Auf der Seite der Paralympics gibt es eine genaue Aufschlüsselung, welche Startklassen es für die unterschiedlichen Sportarten gibt: [www.olympics.com].

Wie fair ist das System?

An der Klassifizierung gibt es immer wieder Kritik. Das aktuelle Regelwerk trat 2017 in Kraft. Durch die Veränderung der Kriterien verloren einige Sportlerinnen und Sportler ihre Starterlaubnis, weil sie die Minimalanforderungen nicht mehr erfüllten. Außerdem gab es immer wieder Fälle von Klassifizierungsbetrug.

Die Klassifizierer, die aus der Sportwissenschaft, Physiotherapie oder Medizin kommen, haben die Aufgabe, die Teilnehmenden richtig einzuschätzen.
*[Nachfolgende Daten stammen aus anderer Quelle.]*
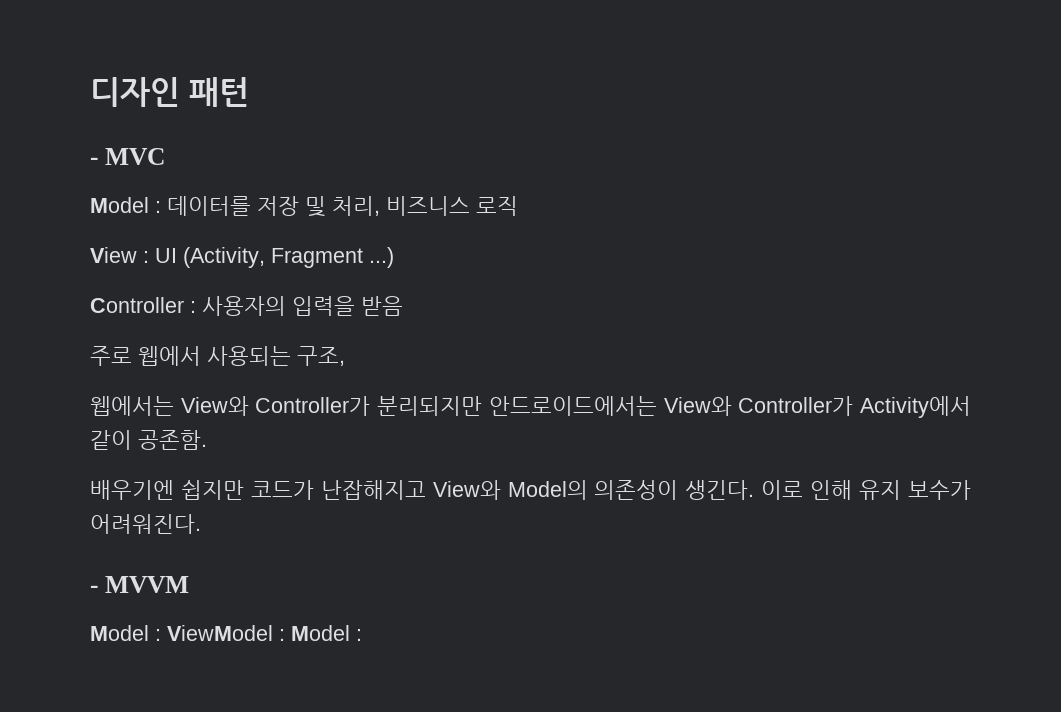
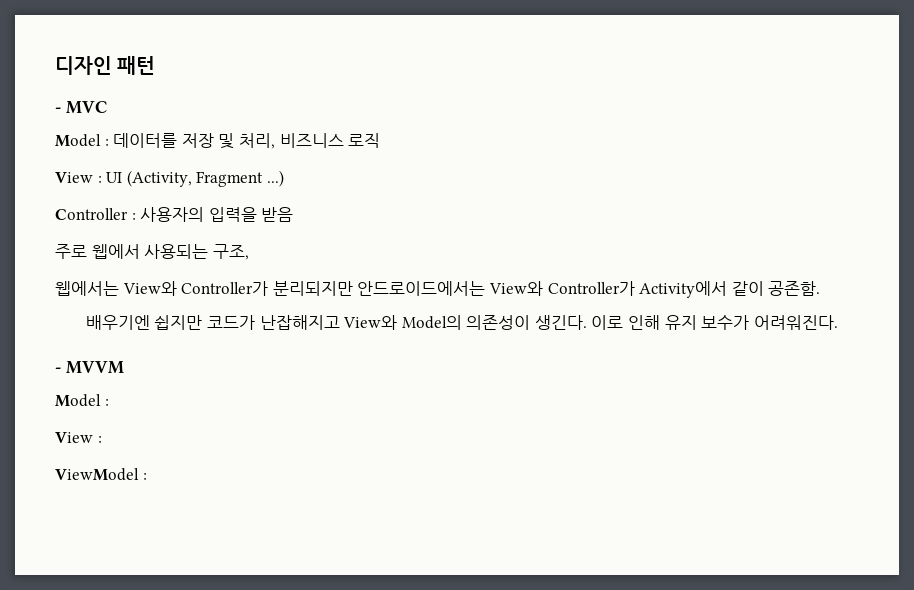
  - MVVM
- Model : ViewModel : Model :
+ Model :
+ View :
+ ViewModel :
Sie müssen gegebenenfalls aber auch herausfinden, ob jemand absichtlich schlechter bei den Tests abschneidet, um in einer niedrigeren Startklasse eingruppiert zu werden und die eigenen Erfolgschancen zu erhöhen. Für Sportlerinnen und Sportler kann die Klassifizierung sehr emotional sein, weil ihnen vorgeworfen werden kann, dass sie bewusst nicht richtig mitmachen.

Inzwischen wurde ein neuer Klassifizierungskodex entwickelt. Dieser tritt national ab Januar 2025 in Kraft. International soll er erst nach den Winter-Paralympics 2026 angewendet werden.